(Assigned task) What you return should be the full listing, word for word, without a single image.

Provided data START

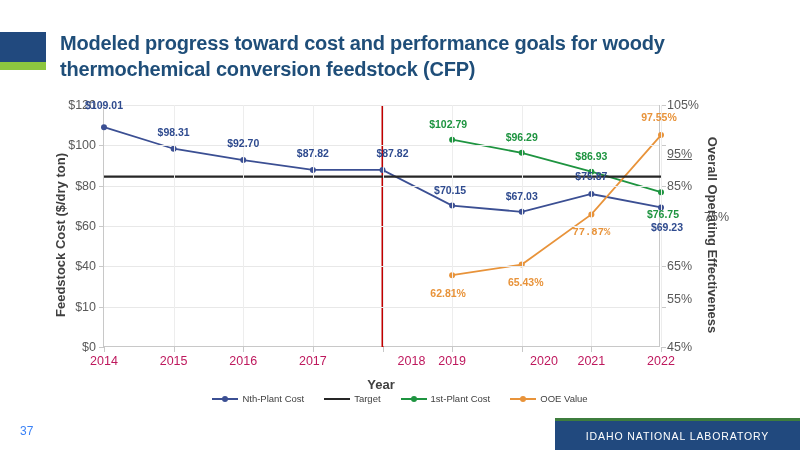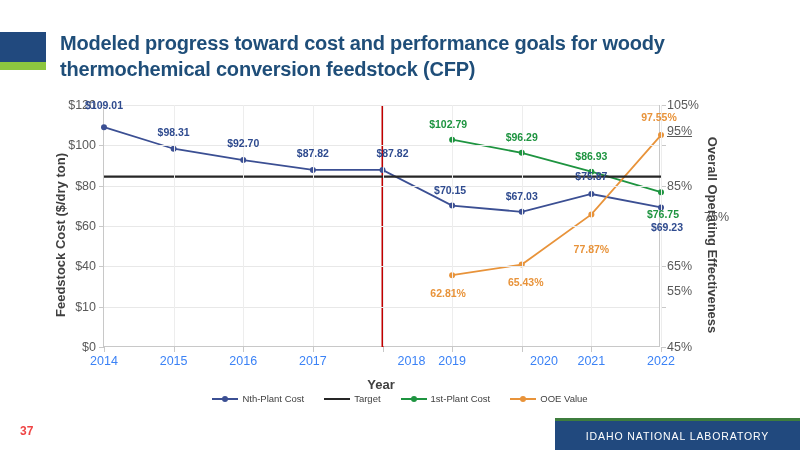"95%" div.ylabel-right { top: 26px -> 49px }
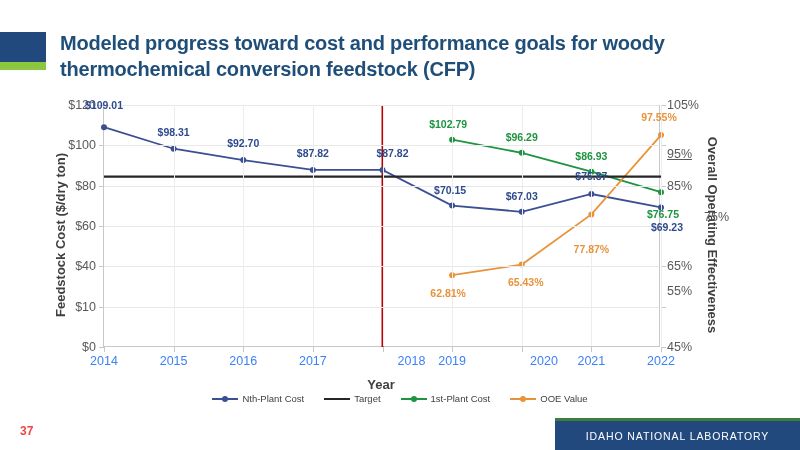"77.87%" div.dlabel { font-family: none -> Liberation Mono, monospace; top: 144px -> 127px }
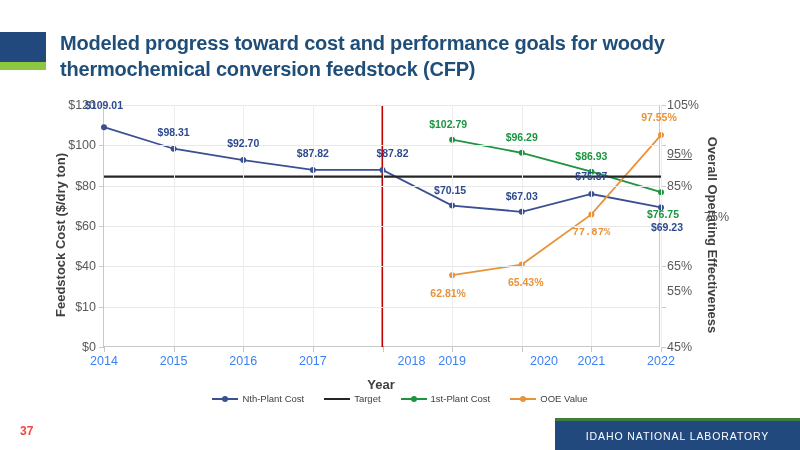"55%" div.ylabel-right { top: 186px -> 194px }
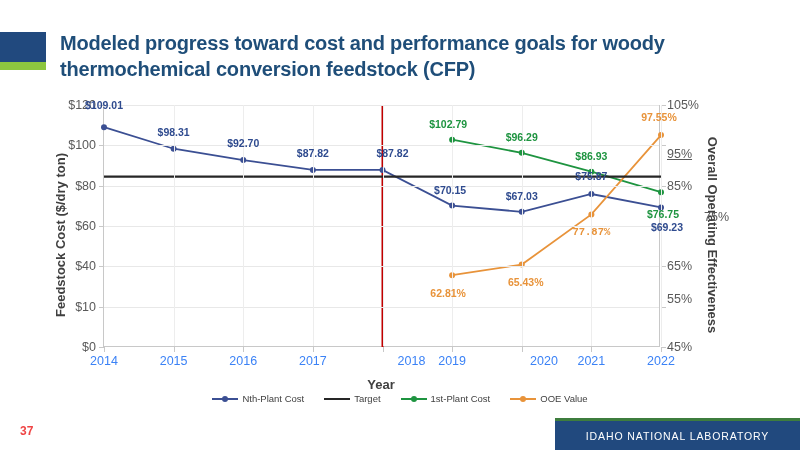"2014" .xlabel { color: #3b82f6 -> #be185d }
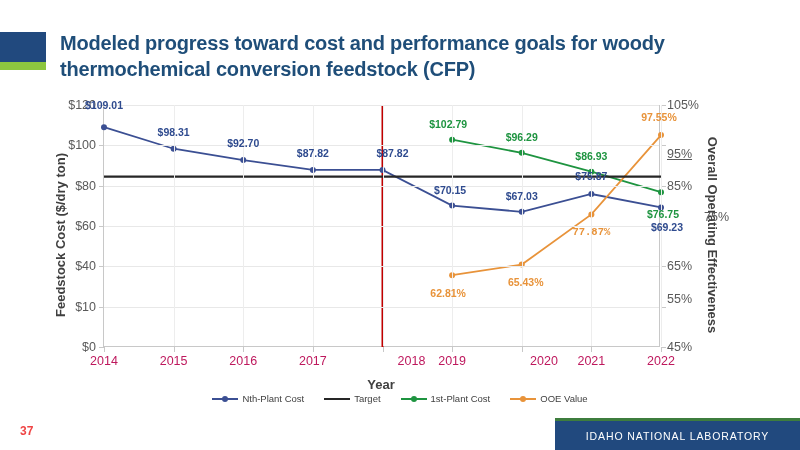"37" .page-num { color: #ef4444 -> #3b82f6; font-weight: bold -> normal }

Provided data END

(Response)
"95%" div.ylabel-right { top: 26px -> 49px }
"77.87%" div.dlabel { font-family: none -> Liberation Mono, monospace; top: 144px -> 127px }
"55%" div.ylabel-right { top: 186px -> 194px }
"2014" .xlabel { color: #3b82f6 -> #be185d }
"37" .page-num { color: #ef4444 -> #3b82f6; font-weight: bold -> normal }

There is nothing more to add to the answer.